> [Exercise directions] Copy each line of the entries beneath that contains the word "isync".

[Records from a data collection]
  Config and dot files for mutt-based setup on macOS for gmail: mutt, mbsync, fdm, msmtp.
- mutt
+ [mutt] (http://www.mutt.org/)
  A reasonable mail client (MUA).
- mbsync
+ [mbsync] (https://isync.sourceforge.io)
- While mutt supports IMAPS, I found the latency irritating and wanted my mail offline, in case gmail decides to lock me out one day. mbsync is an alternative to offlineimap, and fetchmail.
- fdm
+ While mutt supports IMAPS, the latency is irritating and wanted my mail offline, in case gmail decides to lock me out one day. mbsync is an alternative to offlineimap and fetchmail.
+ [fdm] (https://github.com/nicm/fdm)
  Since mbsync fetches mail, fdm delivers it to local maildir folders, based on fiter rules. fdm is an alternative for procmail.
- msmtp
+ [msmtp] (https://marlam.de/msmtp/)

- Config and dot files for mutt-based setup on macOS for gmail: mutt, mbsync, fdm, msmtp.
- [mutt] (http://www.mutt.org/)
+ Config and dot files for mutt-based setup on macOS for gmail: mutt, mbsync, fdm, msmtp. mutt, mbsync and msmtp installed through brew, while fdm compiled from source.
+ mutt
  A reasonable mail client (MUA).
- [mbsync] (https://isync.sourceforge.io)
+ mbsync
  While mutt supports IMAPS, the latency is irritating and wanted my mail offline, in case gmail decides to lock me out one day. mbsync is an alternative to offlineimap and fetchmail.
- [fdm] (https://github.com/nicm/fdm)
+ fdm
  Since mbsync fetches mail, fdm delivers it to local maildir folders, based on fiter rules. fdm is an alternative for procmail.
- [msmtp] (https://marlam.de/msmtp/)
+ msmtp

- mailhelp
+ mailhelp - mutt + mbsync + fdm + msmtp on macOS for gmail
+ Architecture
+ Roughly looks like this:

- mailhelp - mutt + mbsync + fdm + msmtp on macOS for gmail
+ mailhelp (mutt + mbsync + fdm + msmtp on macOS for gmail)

> [Answer space]
+ [mbsync] (https://isync.sourceforge.io)
- [mbsync] (https://isync.sourceforge.io)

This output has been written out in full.